System Design Notes- Day 1
System Design
Way to make large scale systems, logical connected components with communication protocol(http, tcp..). These components run on some computers or say instances. Available by some cloud providers( AWS, Azure)
System has following components like Applications, databases, caches, load balancer, client interfaces, network request, security layer, infrastructure,
Thick client: most process happens in client side
Proxy Server:
In computer networking, a proxy server is a server application that acts as an intermediary between a client requesting a resource and the server. more
Pros: Caching server response, restrict expose to outer world, ssl implementation, bypass internet, Load balancing
Cons: single failure occur if proxy fail,
Direction of data exchange will identify type of proxy.
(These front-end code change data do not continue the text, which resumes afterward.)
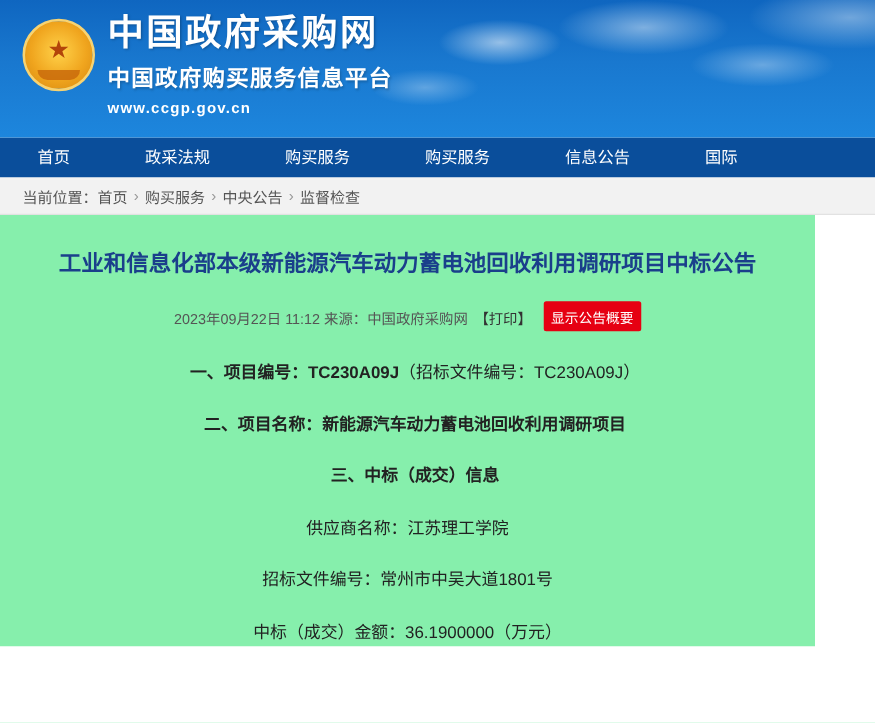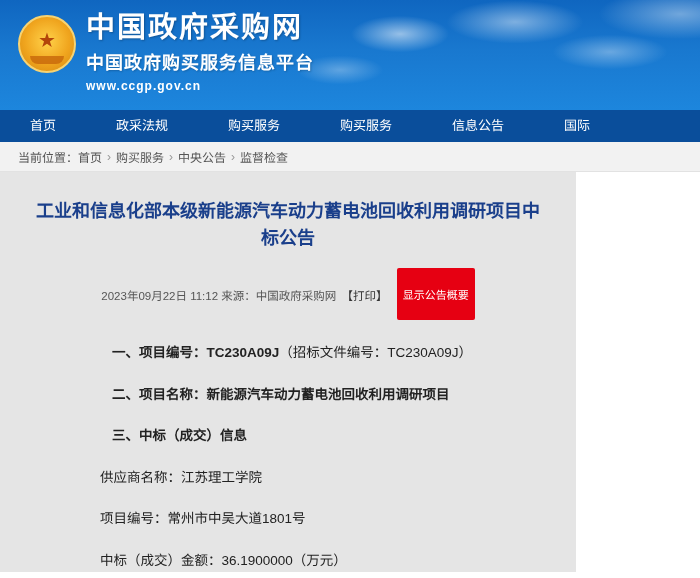"工业和信息化部本级新能源汽车动力蓄电池回收利用调研项目中标公告" .content { background: #e5e5e5 -> #86efac; width: 576px -> 652px }
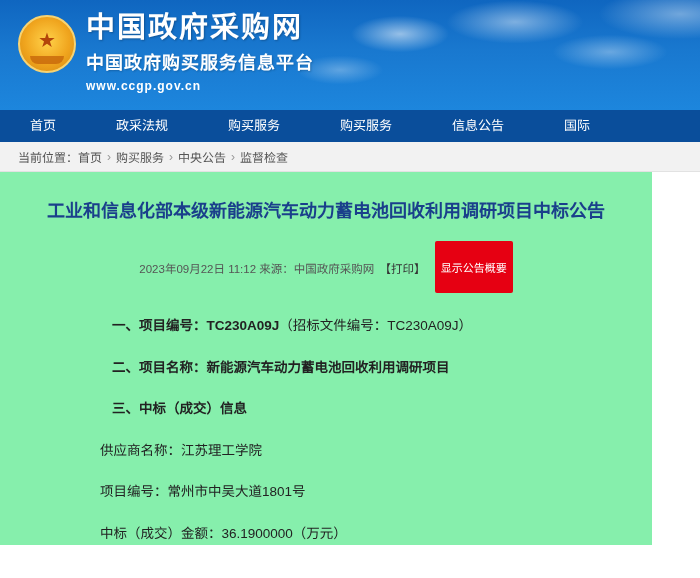"显示公告概要" .meta .abstract-btn { padding: 18px 6px -> 4px 6px }
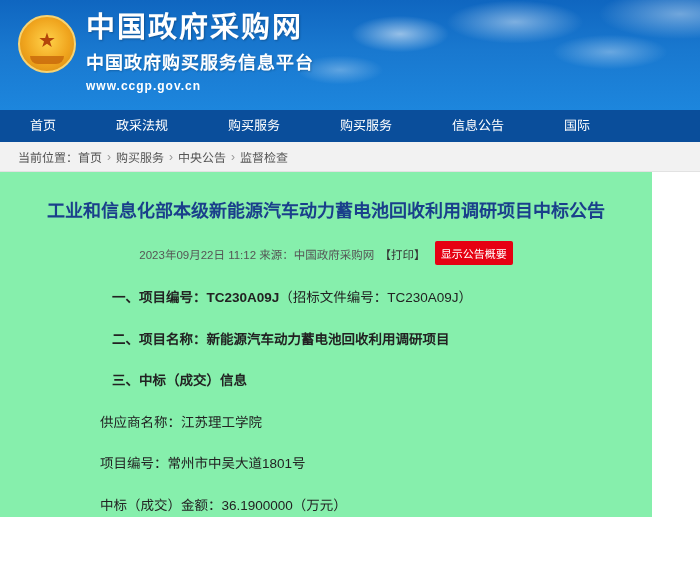"一、项目编号：TC230A09J（招标文件编号：TC230A09J）" .body-text { text-align: none -> center }
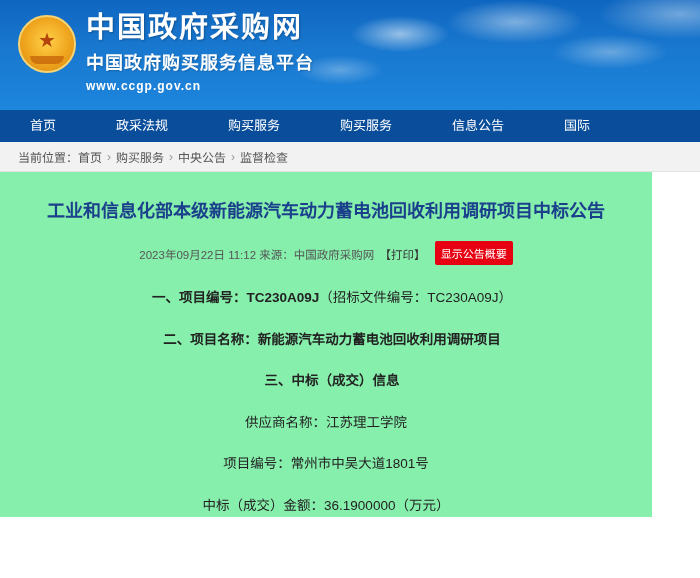"项目编号：常州市中吴大道1801号" p { text: 项目 -> 招标文件 }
Forward Proxy: server doesn’t know from where the request is coming in. Who is the client ? only saw the ip of the proxy not the end user. It is on client behalf to protect client
Reverse Proxy: Client doesn’t know who is handling my request. It is on behalf of the server to protect the server.
Components
Database: mongoDb, cassandra, redis, Mysql etc
Application: API, RPC, (Json, xml, grpc)
Presentation Layer (through user interacted to the system): React, Mobile app, webApp
Datastores: Database, Queue, Indexes, Caches,
Data flow methods: APIs, Messages, Events,
Data generations method:
Users(user input the data from somewhere),
Internal (system populates the data, report data, calculate the annual sales),
insights(payment details, subscriptions, history of content watch, )
Data Factors:
Type of data: determine which server is needed? video, text, audio,
Volume : size of data, terabytes
Consumption/ Retrieval: rate of data flow
Security: sensitivity of data, privacy needed?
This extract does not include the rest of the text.